__Source material__
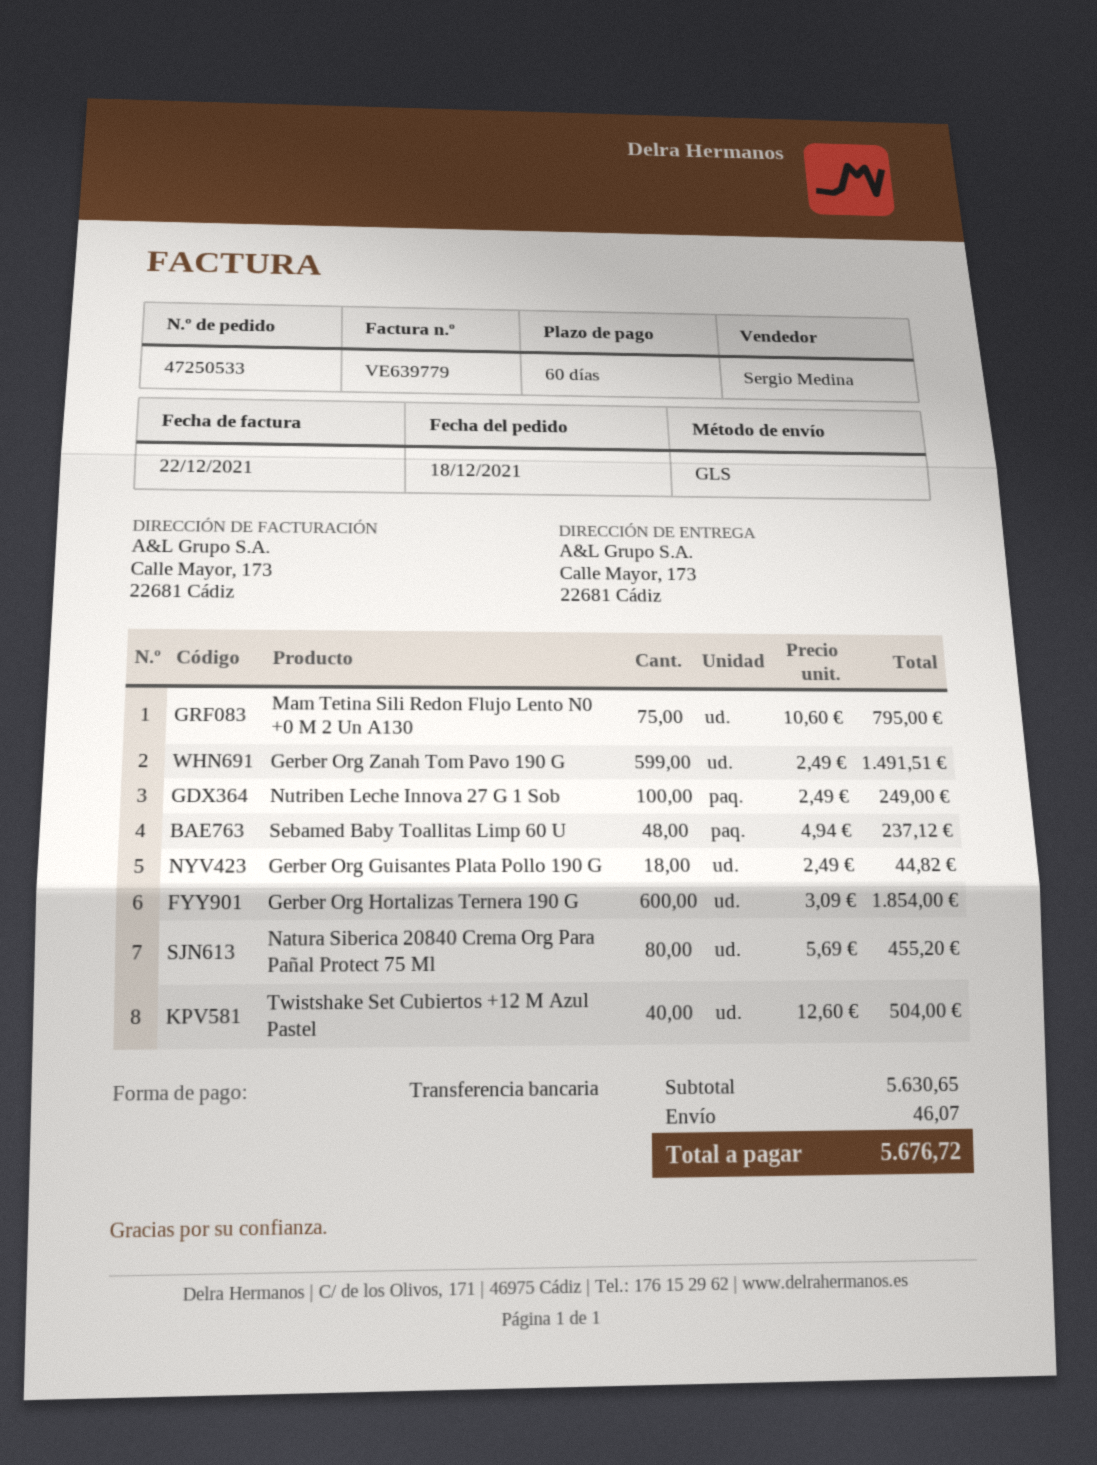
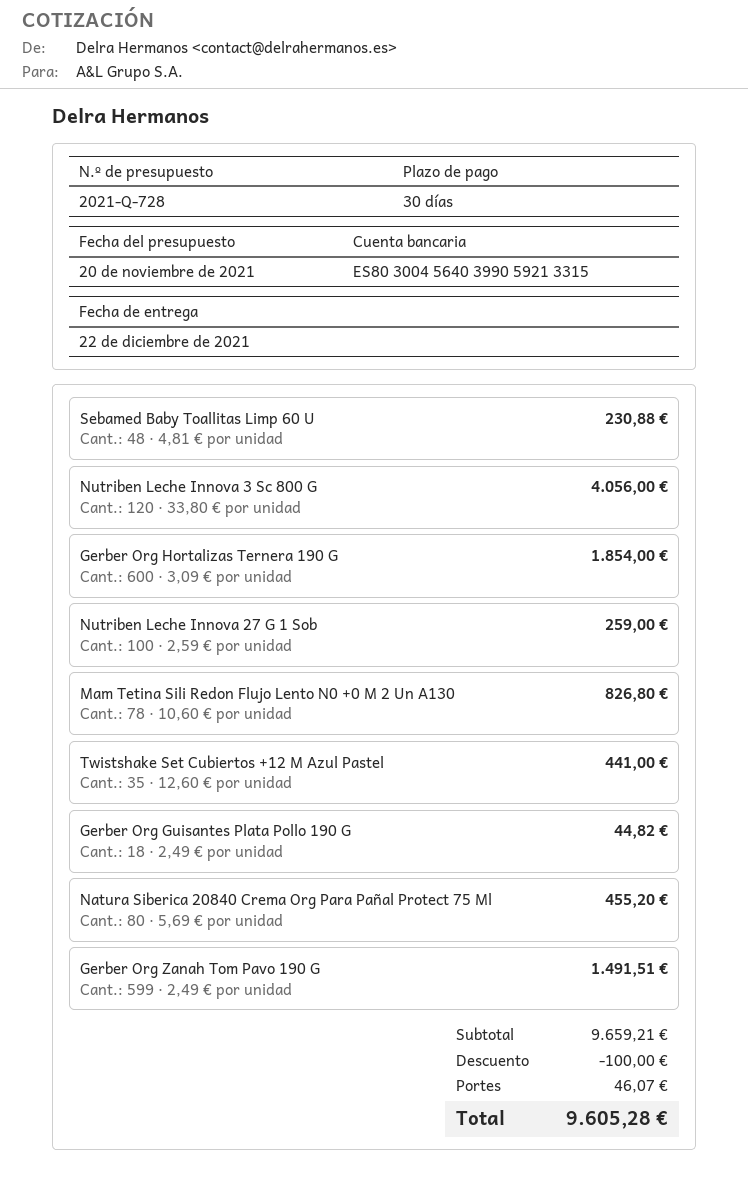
payment terms: 60 days -> 30 days
Mam Tetina Sili Redon Flujo Lento N0 +0 M 2 Un A130: 75 x 10.60 = 795.00 -> 78 x 10.60 = 826.80
Nutriben Leche Innova 27 G 1 Sob: 100 x 2.49 = 249.00 -> 100 x 2.59 = 259.00
Sebamed Baby Toallitas Limp 60 U: 48 x 4.94 = 237.12 -> 48 x 4.81 = 230.88
Twistshake Set Cubiertos +12 M Azul Pastel: 40 x 12.60 = 504.00 -> 35 x 12.60 = 441.00
Nutriben Leche Innova 3 Sc 800 G: none -> 120 x 33.80 = 4056.00
subtotal: 5630.65 -> 9659.21
discount: none -> 100.00
total: 5676.72 -> 9605.28

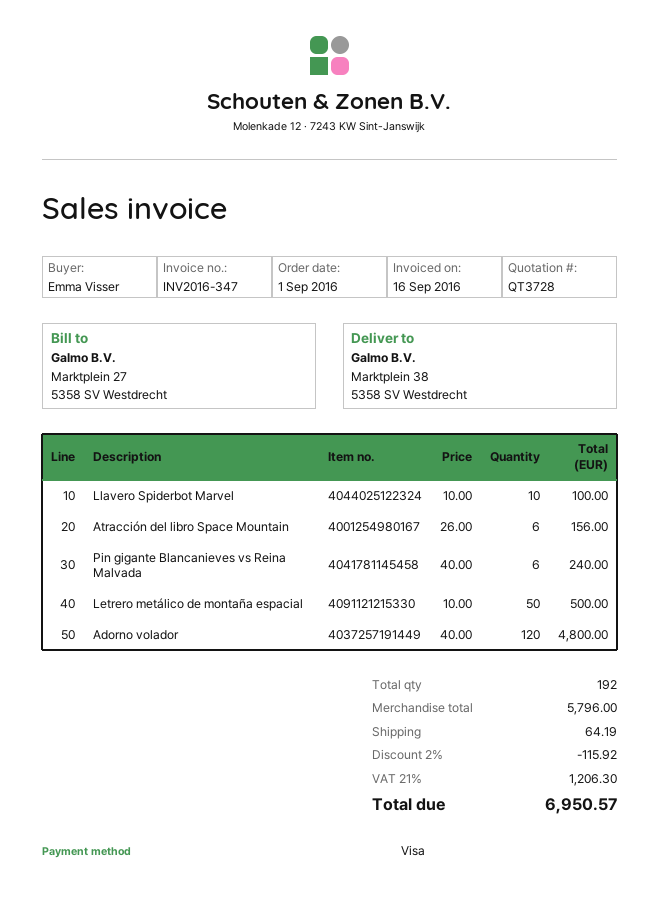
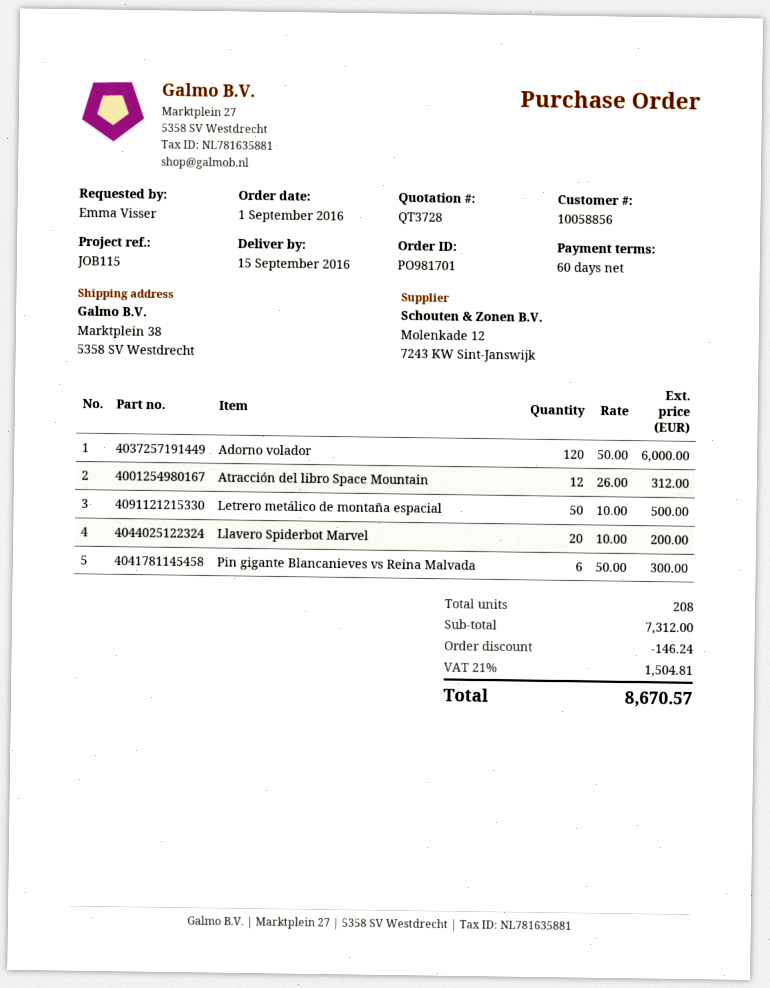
Llavero Spiderbot Marvel: 10 x 10.00 = 100.00 -> 20 x 10.00 = 200.00
Atracción del libro Space Mountain: 6 x 26.00 = 156.00 -> 12 x 26.00 = 312.00
Pin gigante Blancanieves vs Reina Malvada: 6 x 40.00 = 240.00 -> 6 x 50.00 = 300.00
Adorno volador: 120 x 40.00 = 4800.00 -> 120 x 50.00 = 6000.00
total quantity: 192 -> 208
subtotal: 5796.00 -> 7312.00
discount: 115.92 -> 146.24
shipping: 64.19 -> none
tax: 21% = 1206.30 -> 21% = 1504.81
total: 6950.57 -> 8670.57

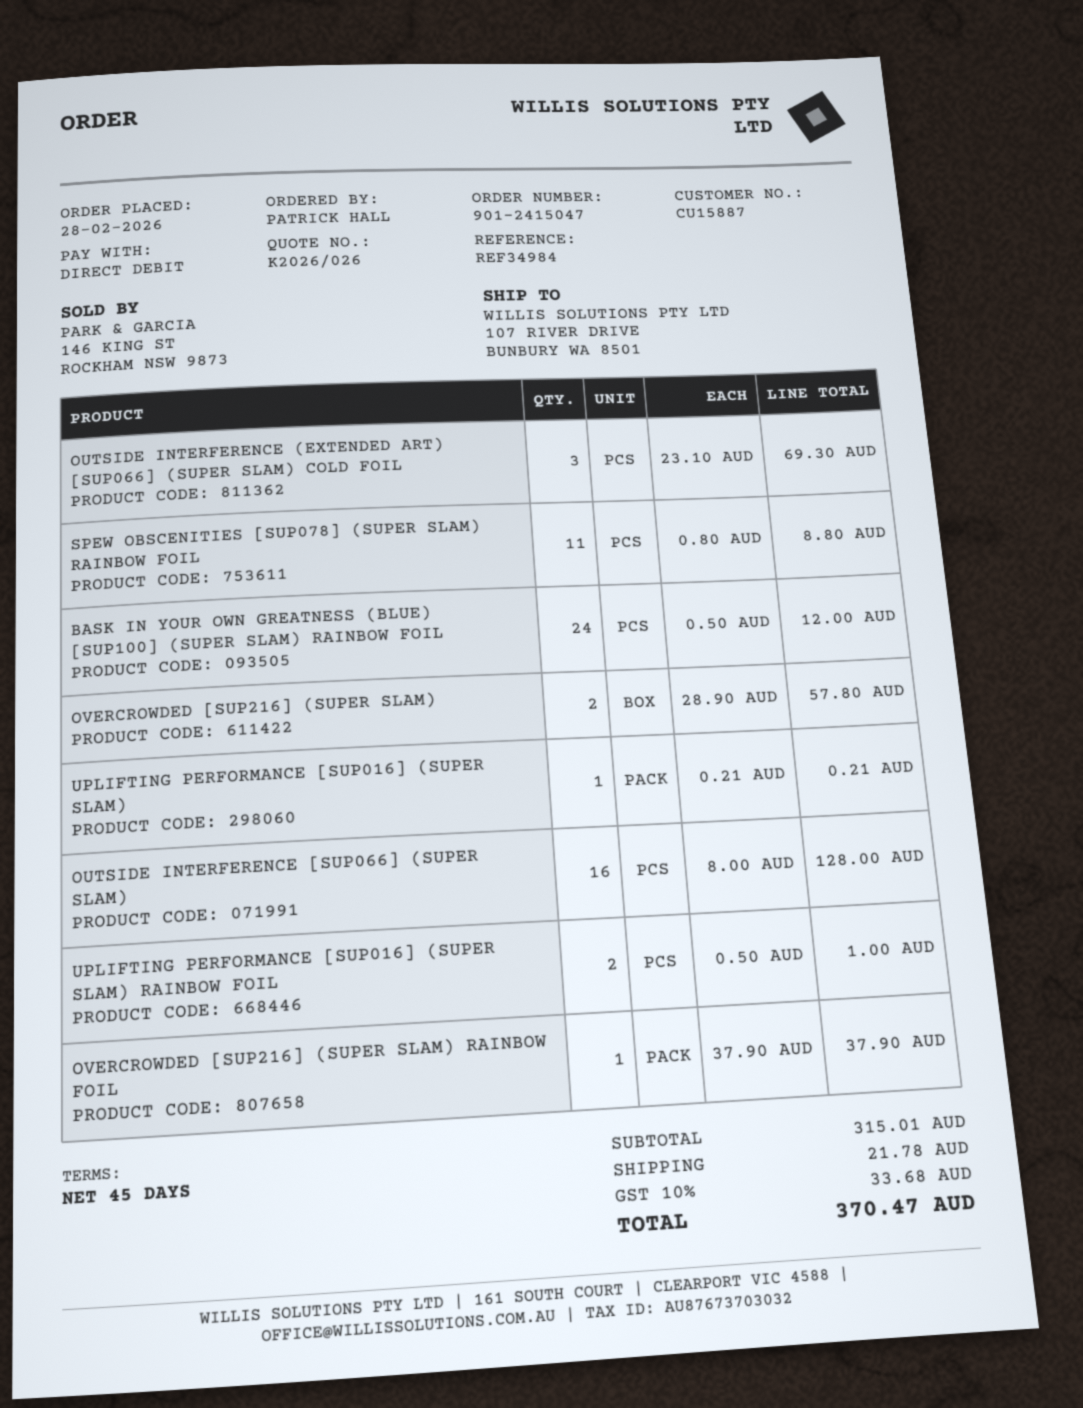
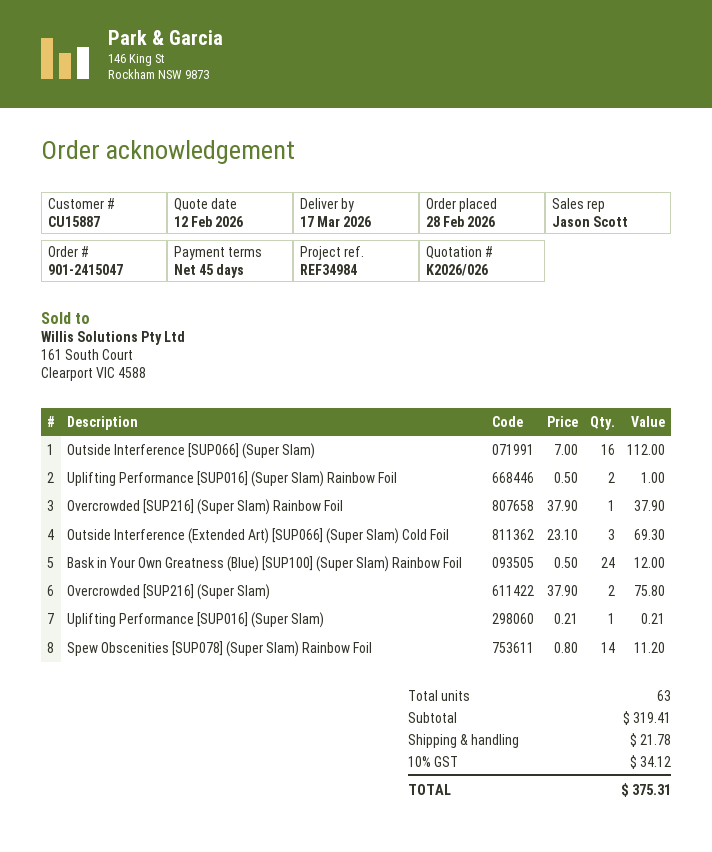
SPEW OBSCENITIES [SUP078] (SUPER SLAM) RAINBOW FOIL: 11 x 0.80 = 8.80 -> 14 x 0.80 = 11.20
OVERCROWDED [SUP216] (SUPER SLAM): 2 x 28.90 = 57.80 -> 2 x 37.90 = 75.80
OUTSIDE INTERFERENCE [SUP066] (SUPER SLAM): 16 x 8.00 = 128.00 -> 16 x 7.00 = 112.00
subtotal: 315.01 -> 319.41
tax: 10% = 33.68 -> 10% = 34.12
total: 370.47 -> 375.31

__Problem statement__
Tally the lines of the material that include "none". Only the total should be given.

__Task output__
3